(Web page edit records)
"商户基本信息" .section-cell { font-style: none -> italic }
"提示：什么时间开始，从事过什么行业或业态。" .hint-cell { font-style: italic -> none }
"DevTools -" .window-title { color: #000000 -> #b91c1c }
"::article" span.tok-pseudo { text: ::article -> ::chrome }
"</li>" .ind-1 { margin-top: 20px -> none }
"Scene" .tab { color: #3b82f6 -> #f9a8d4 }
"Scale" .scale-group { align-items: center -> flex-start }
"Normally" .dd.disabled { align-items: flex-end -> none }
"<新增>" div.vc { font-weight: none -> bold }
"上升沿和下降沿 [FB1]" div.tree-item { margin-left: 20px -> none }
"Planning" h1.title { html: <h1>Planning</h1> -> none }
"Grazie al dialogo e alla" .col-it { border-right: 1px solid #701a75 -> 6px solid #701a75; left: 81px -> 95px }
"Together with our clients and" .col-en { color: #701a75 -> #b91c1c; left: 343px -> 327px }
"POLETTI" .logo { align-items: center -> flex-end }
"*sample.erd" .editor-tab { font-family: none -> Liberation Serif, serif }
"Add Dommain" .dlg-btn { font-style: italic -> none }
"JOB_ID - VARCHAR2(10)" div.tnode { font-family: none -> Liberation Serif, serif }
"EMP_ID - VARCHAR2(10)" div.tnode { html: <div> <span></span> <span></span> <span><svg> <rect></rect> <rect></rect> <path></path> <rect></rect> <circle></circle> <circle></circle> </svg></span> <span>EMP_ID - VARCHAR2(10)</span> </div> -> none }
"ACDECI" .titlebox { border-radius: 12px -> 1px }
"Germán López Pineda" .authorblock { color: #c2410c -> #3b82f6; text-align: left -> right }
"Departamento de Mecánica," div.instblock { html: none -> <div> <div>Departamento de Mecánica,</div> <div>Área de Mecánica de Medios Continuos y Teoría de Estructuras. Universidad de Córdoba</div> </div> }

The task:
Transcribe each record exactly. Leave nothing out.

Task result:
"商户基本信息" .section-cell { font-style: none -> italic }
"提示：什么时间开始，从事过什么行业或业态。" .hint-cell { font-style: italic -> none }
"DevTools -" .window-title { color: #000000 -> #b91c1c }
"::article" span.tok-pseudo { text: ::article -> ::chrome }
"</li>" .ind-1 { margin-top: 20px -> none }
"Scene" .tab { color: #3b82f6 -> #f9a8d4 }
"Scale" .scale-group { align-items: center -> flex-start }
"Normally" .dd.disabled { align-items: flex-end -> none }
"<新增>" div.vc { font-weight: none -> bold }
"上升沿和下降沿 [FB1]" div.tree-item { margin-left: 20px -> none }
"Planning" h1.title { html: <h1>Planning</h1> -> none }
"Grazie al dialogo e alla" .col-it { border-right: 1px solid #701a75 -> 6px solid #701a75; left: 81px -> 95px }
"Together with our clients and" .col-en { color: #701a75 -> #b91c1c; left: 343px -> 327px }
"POLETTI" .logo { align-items: center -> flex-end }
"*sample.erd" .editor-tab { font-family: none -> Liberation Serif, serif }
"Add Dommain" .dlg-btn { font-style: italic -> none }
"JOB_ID - VARCHAR2(10)" div.tnode { font-family: none -> Liberation Serif, serif }
"EMP_ID - VARCHAR2(10)" div.tnode { html: <div> <span></span> <span></span> <span><svg> <rect></rect> <rect></rect> <path></path> <rect></rect> <circle></circle> <circle></circle> </svg></span> <span>EMP_ID - VARCHAR2(10)</span> </div> -> none }
"ACDECI" .titlebox { border-radius: 12px -> 1px }
"Germán López Pineda" .authorblock { color: #c2410c -> #3b82f6; text-align: left -> right }
"Departamento de Mecánica," div.instblock { html: none -> <div> <div>Departamento de Mecánica,</div> <div>Área de Mecánica de Medios Continuos y Teoría de Estructuras. Universidad de Córdoba</div> </div> }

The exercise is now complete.